Here is Delta’s note:
“The S&P 500 edged higher this week, sitting just 3% below its all-time high. Despite weaker economic data, the stock market has shown remarkable resilience.
The May ISM Manufacturing Index, reported on Monday, dipped to 48.5% from 48.7% in April, indicating a slightly faster contraction in manufacturing. The ISM Services PMI, reported on Wednesday, fell to 49.9% in May from 51.6% in April, below the expected 52%. This marks only the fourth time in the last 60 months that the Services PMI has dropped below 50.0%, signaling contraction.
Together, manufacturing and services account for approximately 90% of the U.S. economy’s activity. Contraction in both sectors would typically pressure the stock market lower.
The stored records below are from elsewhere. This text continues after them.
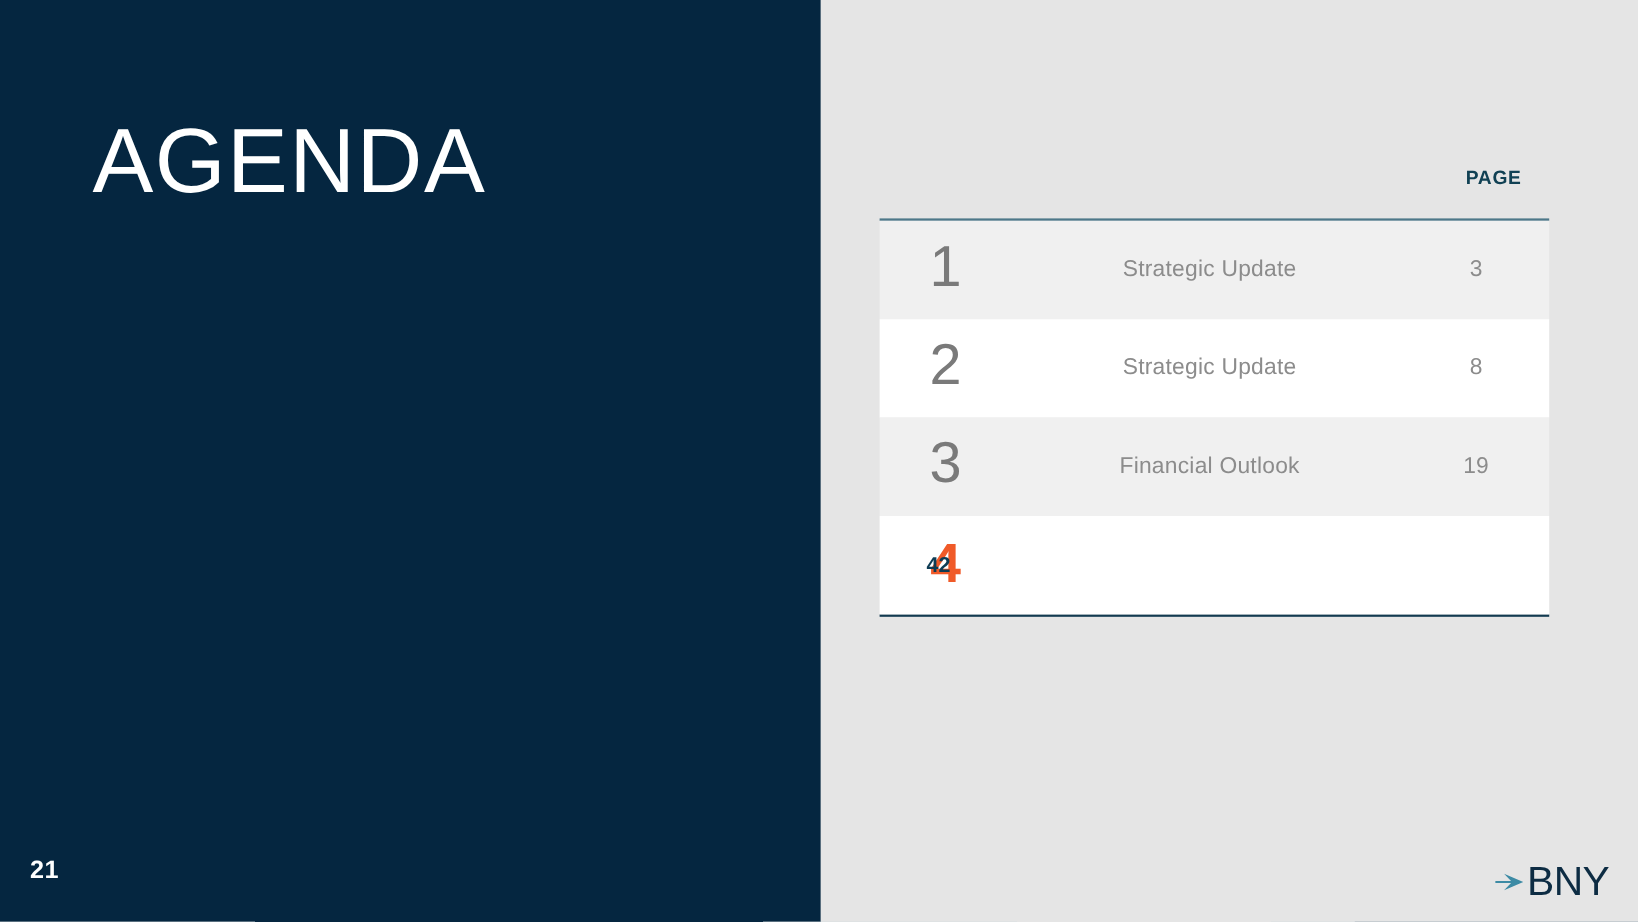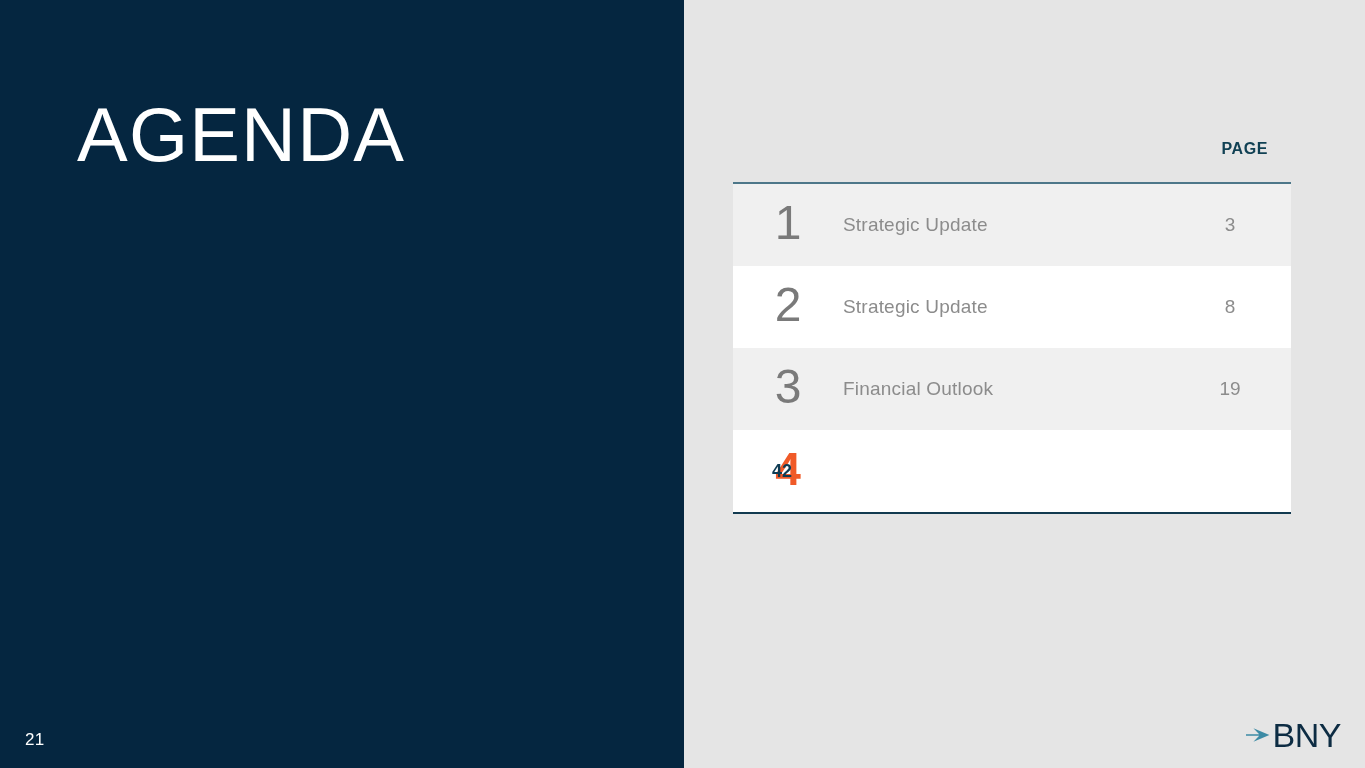--- a/index.html
+++ b/index.html
@@ -123,7 +123,7 @@
 
   .col-title {
     flex: 1 1 auto;
-    text-align: left;
+    text-align: center;
     font-size: 19px;
     font-weight: 400;
     color: #8c8c8c;

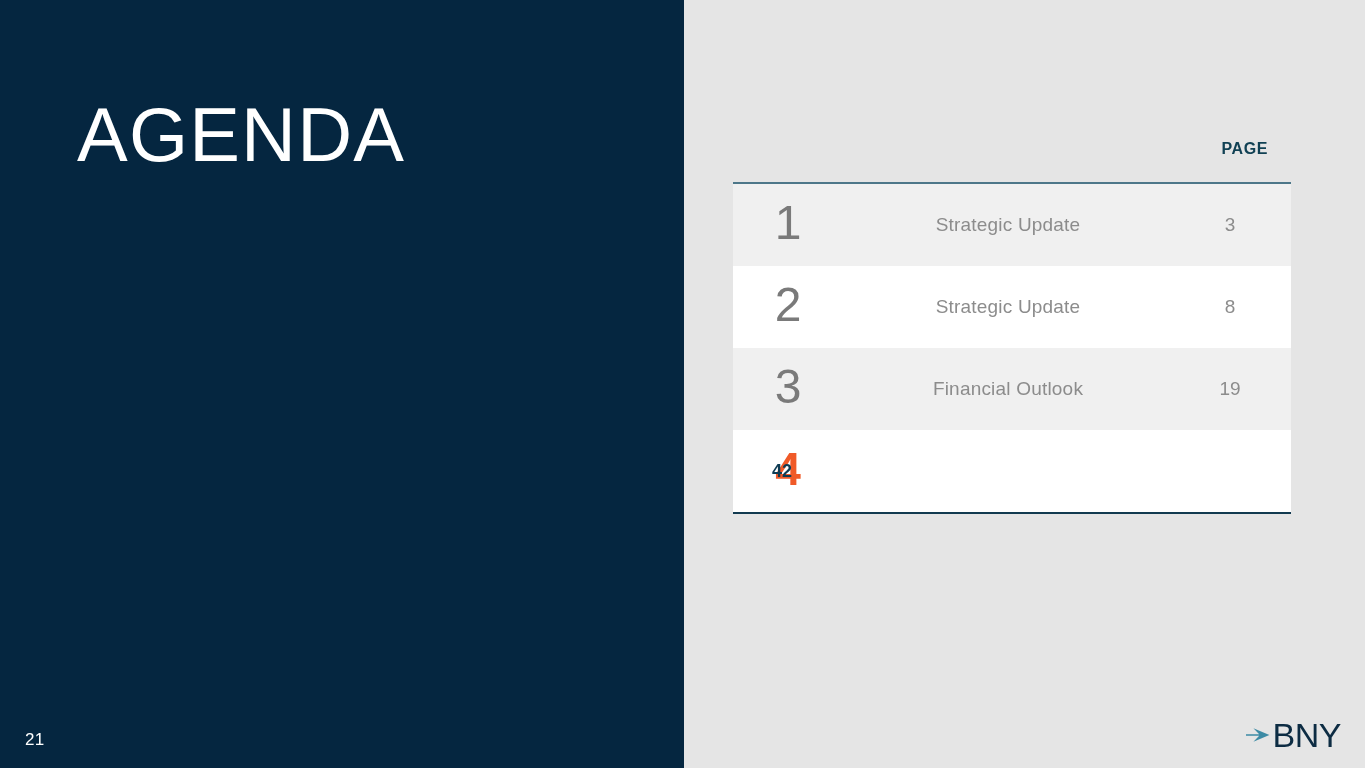--- a/index.html
+++ b/index.html
@@ -47,9 +47,9 @@
   .page-number {
     position: absolute;
     left: 25px;
-    bottom: 18px;
-    font-size: 17px;
-    font-weight: 400;
+    bottom: 30px;
+    font-size: 21px;
+    font-weight: 700;
     color: #ffffff;
     letter-spacing: 0.3px;
   }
Surprisingly, one factor supporting market resilience is consumer sentiment, which has been near its lowest level since 1971. Historically, such lows (1975, 1980, 2008, 2011, and 2022) have preceded strong 12-month market gains of 22.2%, 20.0%, 22.2%, 15.4%, and 17.6%, respectively.

Additionally, the Atlanta Fed’s GDPNow model forecasts Q2 GDP growth at 3.8% far exceeding consensus expectations of ~1%. This divergence, combined with low consumer sentiment, could spark a positive market reaction. Note that Q1 and Q2 GDP readings may be skewed by tariff-related front-running, which has disrupted typical import/export patterns. April’s trade deficit, for example, plummeted to $61.6 billion from $138.3 billion in March. While GDP calculations have complexities, a headline 3.8% growth figure in a subdued sentiment environment could drive market optimism.”

Market Update
Stocks opened the week with a +0.7% gain in the Nasdaq ignoring trade flareups from both East (China) and West (Europe), a small push higher in interest rates, and some weak economic reports. Another +0.8% boost in the Nasdaq Tuesday with strength in semiconductors. A flat day Wednesday despite a notable dip in interest rates. Thursday saw stocks pull back -0.5% almost solely on a -14% plunge in Tesla shares when President Trump and Elon Musk got into a public spat. By Friday morning things seemed to have settled down. Tesla shares rebounded a bit and small cap stocks rallied. Interest rates shot upward as the monthly jobs report came in better than expected. All-in-all investors clearly have been pleased with the quarter’s earnings reports and have become less concerned about the economy going forward, in part due to seemingly productive tariff discussions with China. The Atlanta Fed’s GDPNow forecast projects a very strong rebound in economic growth in the second quarter further supporting the positive mood among investors.
It was another solid week for the stock market with the S&P 500 closing just shy of the 6000 mark, a gain of +1.65% for the week. The Nasdaq 100 (QQQ) rose +2.08 while small cap stocks finally showed some relative strength gaining +3.33%.